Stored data
-=-=-=-=-
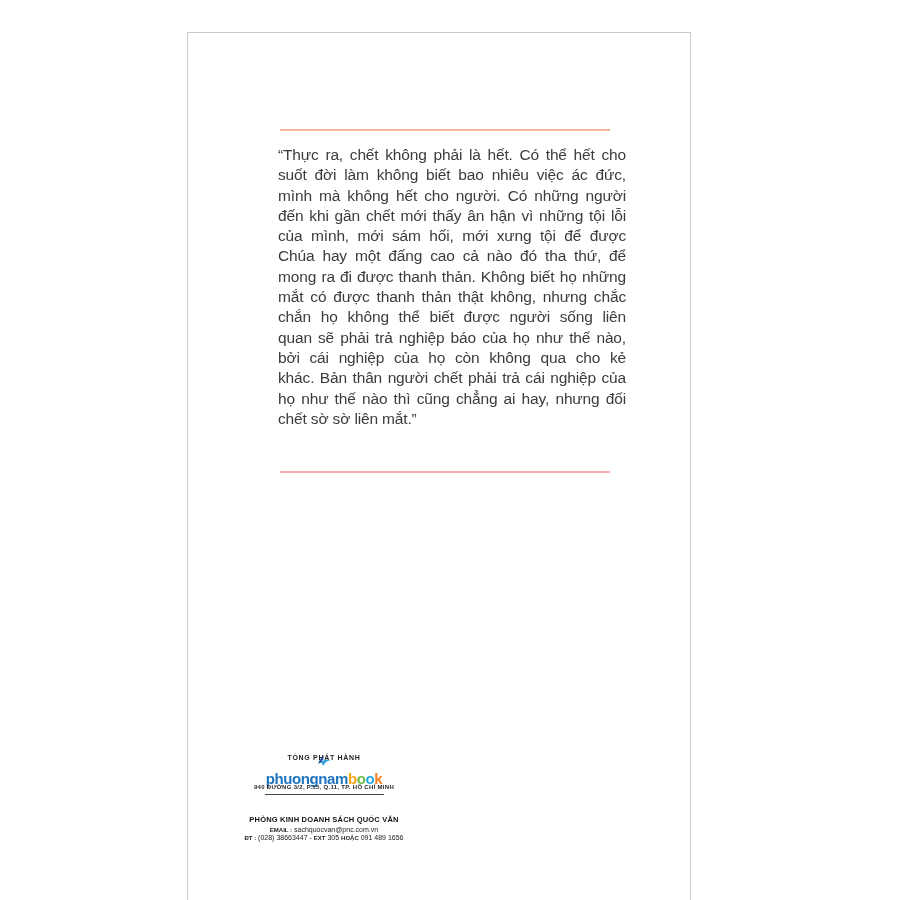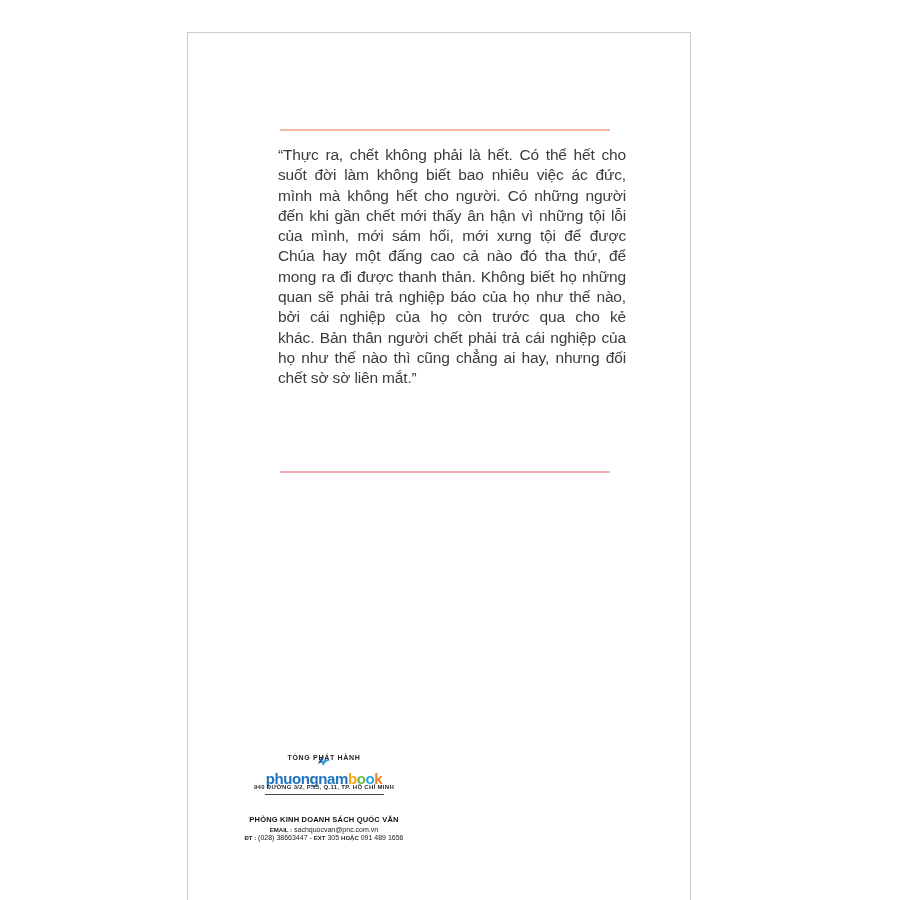--- a/index.html
+++ b/index.html
@@ -116,6 +116,7 @@
       <div>của mình, mới sám hối, mới xưng tội để được</div>
       <div>Chúa hay một đấng cao cả nào đó tha thứ, để</div>
       <div>mong ra đi được thanh thản. Không biết họ những</div>
+      <div>mắt có được thanh thản thật không, nhưng chắc</div>
       <div>quan sẽ phải trả nghiệp báo của họ như thế nào,</div>
       <div>bởi cái nghiệp của họ còn trước qua cho kẻ</div>
       <div>khác. Bản thân người chết phải trả cái nghiệp của</div>

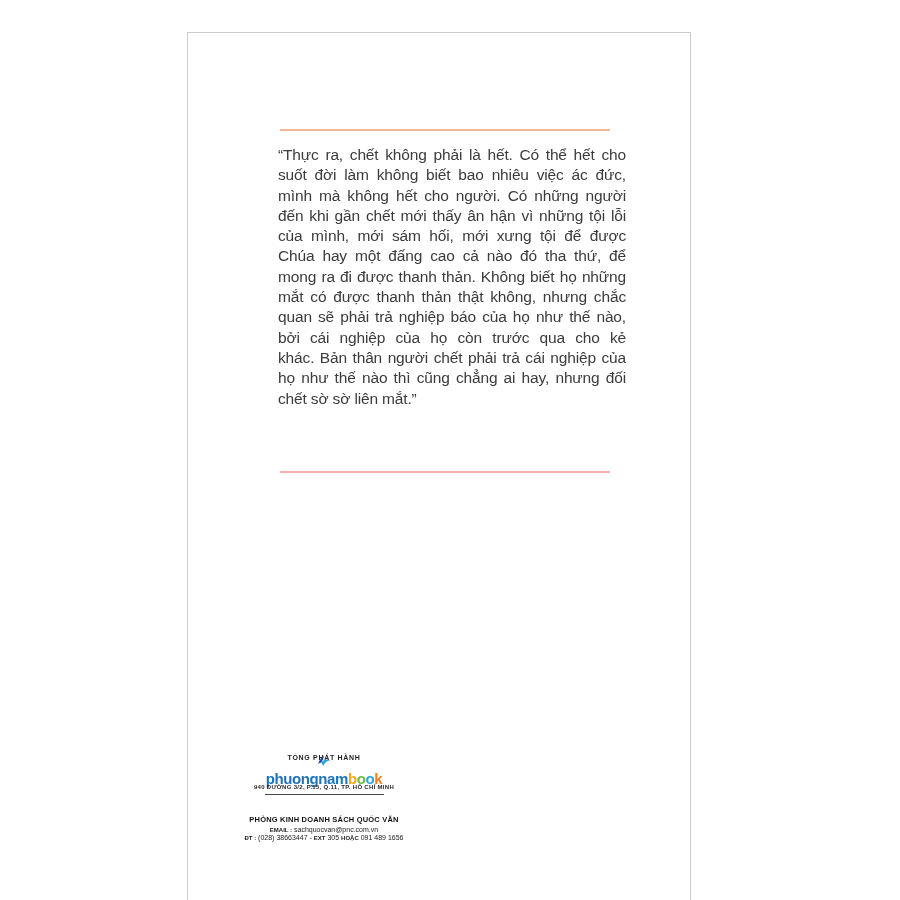--- a/index.html
+++ b/index.html
@@ -117,6 +117,7 @@
       <div>Chúa hay một đấng cao cả nào đó tha thứ, để</div>
       <div>mong ra đi được thanh thản. Không biết họ những</div>
       <div>mắt có được thanh thản thật không, nhưng chắc</div>
+      <div>chắn họ không thể biết được người sống liên</div>
       <div>quan sẽ phải trả nghiệp báo của họ như thế nào,</div>
       <div>bởi cái nghiệp của họ còn trước qua cho kẻ</div>
       <div>khác. Bản thân người chết phải trả cái nghiệp của</div>

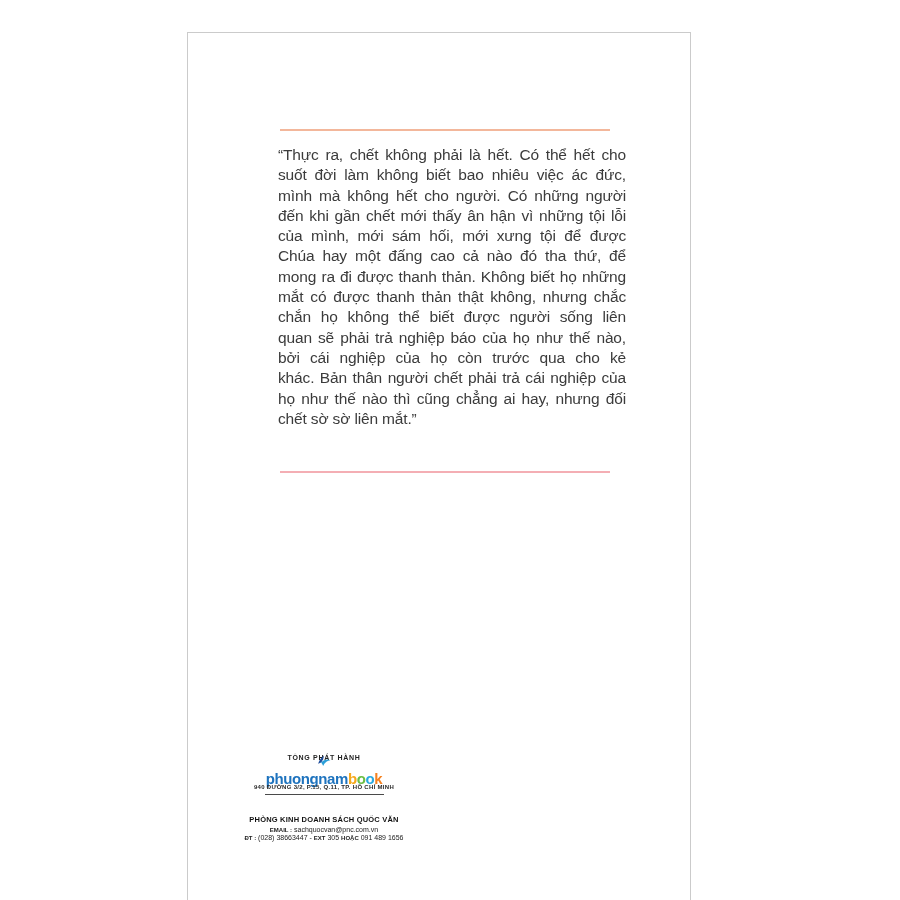--- a/index.html
+++ b/index.html
@@ -119,7 +119,7 @@
       <div>mắt có được thanh thản thật không, nhưng chắc</div>
       <div>chắn họ không thể biết được người sống liên</div>
       <div>quan sẽ phải trả nghiệp báo của họ như thế nào,</div>
-      <div>bởi cái nghiệp của họ còn trước qua cho kẻ</div>
+      <div>bởi cái nghiệp của họ còn không qua cho kẻ</div>
       <div>khác. Bản thân người chết phải trả cái nghiệp của</div>
       <div>họ như thế nào thì cũng chẳng ai hay, nhưng đối</div>
       <div>chết sờ sờ liên mắt.”</div>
-=-=-=-=-
Directions for this task
Your reply should consist of a single number, the count of lines in the records above that contain the string "được".

Problem solution
8